Thanks to an alert from the estimable Gentle Author, we went on Saturday to the gardens open for the National Gardens Scheme in Spitalfields, London, and a splendid time we had. Purely by chance, we started at the smallest garden and moved to the larger ones, but almost all had the same features in common: a small space (even smaller than my garden, and that’s saying something), rectangular or square, and almost completely surrounded (and therefore shaded) by the high brickwork of surrounding buildings.
The solutions to these apparent limitations were ingenious, and mostly made a virtue of the high walls to encourage plants upwards toward the light – the flowers of one terrifically scented climbing dark-red rose could be picked only out of the windows of the upper storeys. And though there were some sensational bits of ‘accent’ planting, the overall colour palette was green and white – plenty of contrasting foliage shapes in all shades of green, with white and cream flowers glowing in potentially gloomy corners.
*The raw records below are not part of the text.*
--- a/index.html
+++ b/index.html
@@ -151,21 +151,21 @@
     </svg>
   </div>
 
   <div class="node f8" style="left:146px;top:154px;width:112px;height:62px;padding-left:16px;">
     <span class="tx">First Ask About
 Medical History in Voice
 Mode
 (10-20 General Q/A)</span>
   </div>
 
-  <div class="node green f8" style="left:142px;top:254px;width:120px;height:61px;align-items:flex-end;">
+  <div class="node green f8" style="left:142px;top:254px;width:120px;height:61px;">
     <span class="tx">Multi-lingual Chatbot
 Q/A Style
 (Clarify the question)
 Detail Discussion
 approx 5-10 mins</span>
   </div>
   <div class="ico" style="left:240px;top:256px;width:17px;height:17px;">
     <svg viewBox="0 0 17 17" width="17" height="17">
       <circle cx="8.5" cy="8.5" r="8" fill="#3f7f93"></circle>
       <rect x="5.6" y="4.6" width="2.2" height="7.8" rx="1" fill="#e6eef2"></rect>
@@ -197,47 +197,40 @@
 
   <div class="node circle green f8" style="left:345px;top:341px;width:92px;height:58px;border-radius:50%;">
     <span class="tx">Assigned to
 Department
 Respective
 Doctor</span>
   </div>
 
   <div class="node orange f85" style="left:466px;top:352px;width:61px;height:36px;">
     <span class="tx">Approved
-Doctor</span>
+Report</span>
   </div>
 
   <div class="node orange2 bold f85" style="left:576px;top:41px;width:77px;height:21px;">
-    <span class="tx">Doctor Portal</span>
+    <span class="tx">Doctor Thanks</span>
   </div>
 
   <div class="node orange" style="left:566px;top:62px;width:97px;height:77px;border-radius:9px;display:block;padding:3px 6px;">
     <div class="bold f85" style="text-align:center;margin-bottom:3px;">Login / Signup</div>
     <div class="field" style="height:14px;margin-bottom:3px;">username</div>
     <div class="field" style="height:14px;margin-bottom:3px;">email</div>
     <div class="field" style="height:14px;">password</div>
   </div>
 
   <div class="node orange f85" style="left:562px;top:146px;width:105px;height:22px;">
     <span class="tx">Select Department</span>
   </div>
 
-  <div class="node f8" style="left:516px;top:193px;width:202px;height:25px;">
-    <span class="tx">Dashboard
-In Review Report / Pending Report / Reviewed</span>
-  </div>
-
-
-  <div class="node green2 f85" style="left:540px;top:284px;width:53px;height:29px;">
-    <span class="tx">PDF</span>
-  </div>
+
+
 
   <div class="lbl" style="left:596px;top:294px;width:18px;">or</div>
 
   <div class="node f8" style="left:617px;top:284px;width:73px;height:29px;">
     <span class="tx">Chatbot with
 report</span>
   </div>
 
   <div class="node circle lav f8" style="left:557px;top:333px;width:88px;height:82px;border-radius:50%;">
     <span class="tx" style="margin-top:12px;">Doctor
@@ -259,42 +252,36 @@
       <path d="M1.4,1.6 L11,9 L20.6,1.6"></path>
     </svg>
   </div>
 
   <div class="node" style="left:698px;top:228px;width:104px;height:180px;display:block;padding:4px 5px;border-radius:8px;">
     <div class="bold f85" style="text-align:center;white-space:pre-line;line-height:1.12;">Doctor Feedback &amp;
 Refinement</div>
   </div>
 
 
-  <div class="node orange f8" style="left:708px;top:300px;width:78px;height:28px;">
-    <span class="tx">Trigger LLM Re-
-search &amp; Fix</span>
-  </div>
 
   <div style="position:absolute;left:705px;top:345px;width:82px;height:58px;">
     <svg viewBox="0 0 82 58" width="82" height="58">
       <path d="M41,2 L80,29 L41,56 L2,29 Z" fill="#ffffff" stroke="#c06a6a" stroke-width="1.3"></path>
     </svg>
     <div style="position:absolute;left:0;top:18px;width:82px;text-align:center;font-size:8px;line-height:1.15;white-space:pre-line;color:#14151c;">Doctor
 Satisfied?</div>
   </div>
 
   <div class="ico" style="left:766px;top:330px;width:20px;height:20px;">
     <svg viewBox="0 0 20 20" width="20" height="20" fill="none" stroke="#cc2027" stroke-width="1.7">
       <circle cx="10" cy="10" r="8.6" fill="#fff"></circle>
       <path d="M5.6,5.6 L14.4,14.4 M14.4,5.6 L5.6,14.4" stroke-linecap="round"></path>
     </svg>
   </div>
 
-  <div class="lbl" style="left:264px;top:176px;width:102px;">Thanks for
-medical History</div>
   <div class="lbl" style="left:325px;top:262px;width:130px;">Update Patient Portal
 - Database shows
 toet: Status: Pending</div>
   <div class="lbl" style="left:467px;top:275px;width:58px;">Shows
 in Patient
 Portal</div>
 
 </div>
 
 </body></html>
All had sitting-out areas, despite the space restriction; there were a couple of lovely sheltered grottoes, and even water features. All but one were the gardens of private homes: the exception was the courtyard of the Future Laboratory in Elder Street, which offered a high scaffolded wall stacked with utilitarian grey waste-paper bins which had been used as planters for a huge variety of flowers, fruit and vegetables, from pelargoniums to broad beans to strawberries. This must provide a wonderful environment for beverage breaks for the workers – certainly beats standing around the water cooler.
Many thanks to all the participants who so generously allowed strangers to tramp through their houses and gardens in aid of charity: I do hope you’ll be doing it again next year!